Re: Postgres with pthread - Mailing list pgsql-hackers

From Konstantin Knizhnik
Subject Re: Postgres with pthread
Date
Msg-id 8c9212eb-cb6f-1cfd-9fce-84ec01390b20@postgrespro.ru
Whole thread Raw
In response to Re: Postgres with pthread  (Konstantin Knizhnik <k.knizhnik@postgrespro.ru>)
Responses Re: Postgres with pthread
Re: Postgres with pthread
List pgsql-hackers
I continue experiments with my pthread prototype.
Latest results are the following:

1. I have eliminated all (I hope) calls of non-reentrant functions 
(getopt, setlocale, setitimer, localtime, ...). So now parallel tests 
are passed.

2. I have implemented deallocation of top memory context (at thread 
exit) and cleanup of all opened file descriptors.
I have to replace several place where malloc is used with top_malloc: 
allocation in top context.

3. Now my prototype is passing all regression tests now. But handling of 
errors is still far from completion.

4. I have performed experiments with replacing synchronization 
primitives used in Postgres with pthread analogues.
Unfortunately it has almost now influence on performance.

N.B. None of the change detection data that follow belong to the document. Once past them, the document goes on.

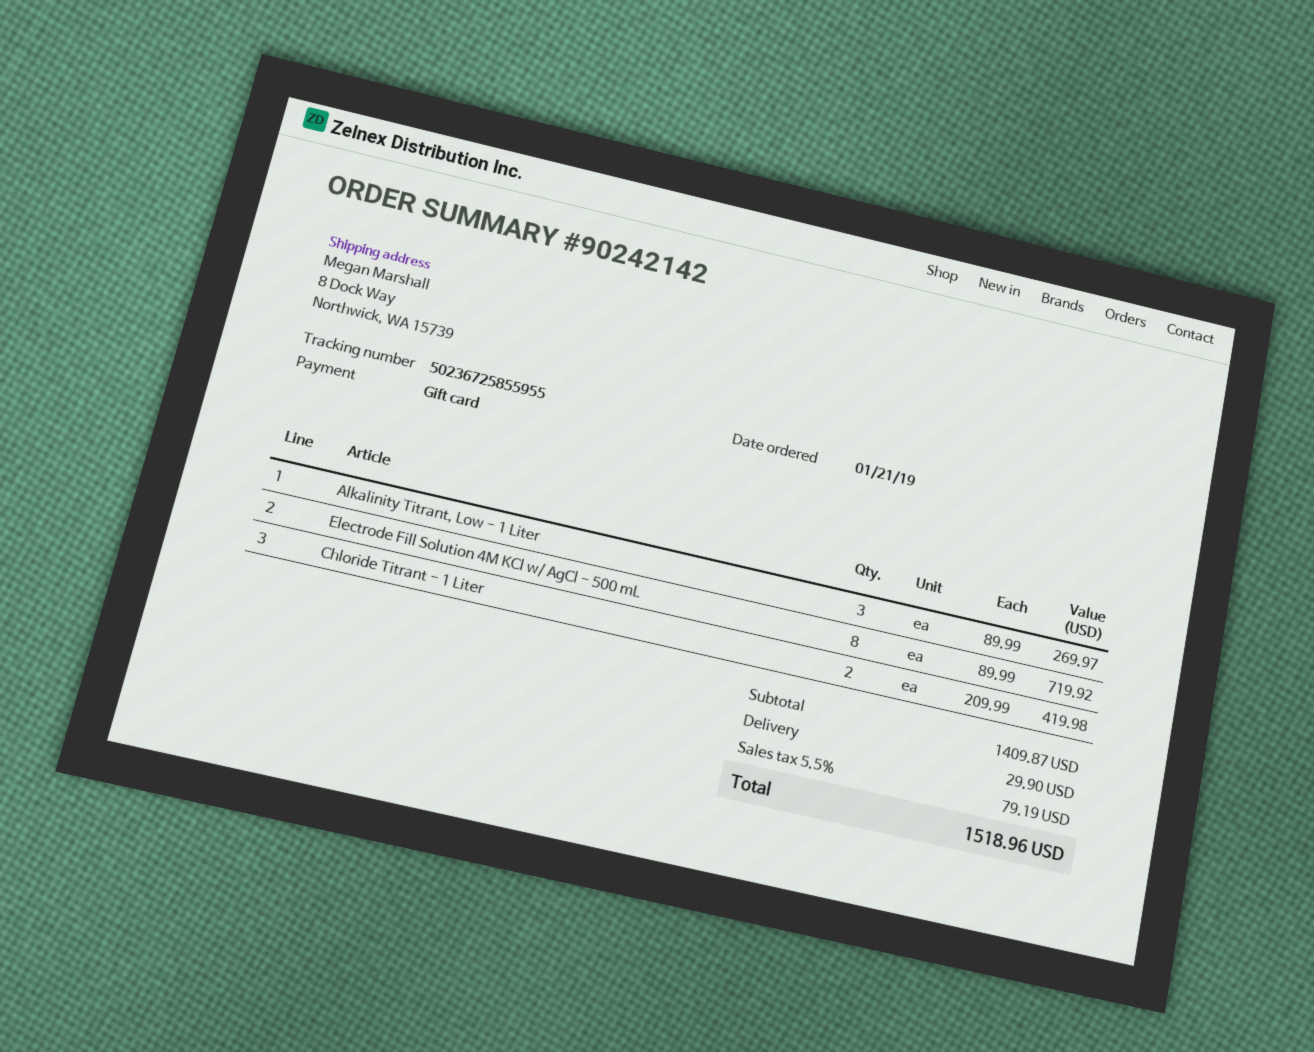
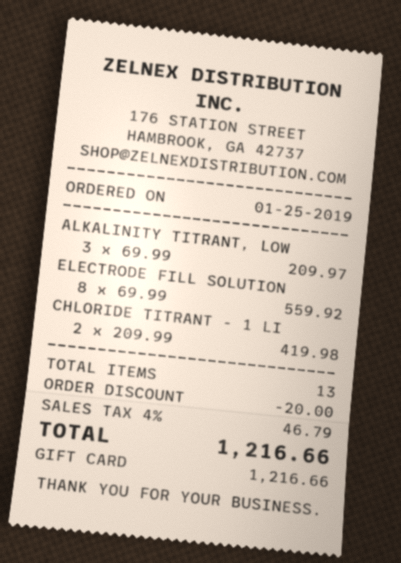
order date: 2019-01-21 -> 2019-01-25
Alkalinity Titrant, Low - 1 Liter: 3 x 89.99 = 269.97 -> 3 x 69.99 = 209.97
Electrode Fill Solution 4M KCl w/ AgCl - 500 mL: 8 x 89.99 = 719.92 -> 8 x 69.99 = 559.92
discount: none -> 20.00
shipping: 29.90 -> none
tax: 5.5% = 79.19 -> 4% = 46.79
total: 1518.96 -> 1216.66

5. Handling large number of connections.
The maximal number of postgres connections is almost the same: 100k.
But memory footprint in case of pthreads was significantly smaller: 18Gb 
vs 38Gb.
And difference in performance was much higher: 60k TPS vs . 600k TPS.
Compare it with performance for 10k clients: 1300k TPS.
It is read-only pgbench -S test with 1000 connections.
As far as pgbench doesn't allow to specify more than 1000 clients, I 
spawned several instances of pgbench.

Why handling large number of connections is important?
It allows applications to access postgres directly, not using pgbouncer 
or any other external connection pooling tool.
In this case an application can use prepared statements which can reduce 
speed of simple queries almost twice.

Unfortunately Postgres sessions are not lightweight. Each backend 
maintains its private catalog and relation caches, prepared statement 
cache,...
For real database size of this caches in memory will be several 
megabytes and warming this caches can take significant amount of time.
So if we really want to support large number of connections, we should 
rewrite caches to be global (shared).
It will allow to save a lot of memory but add synchronization overhead. 
Also at NUMA private caches may be more efficient than one global cache.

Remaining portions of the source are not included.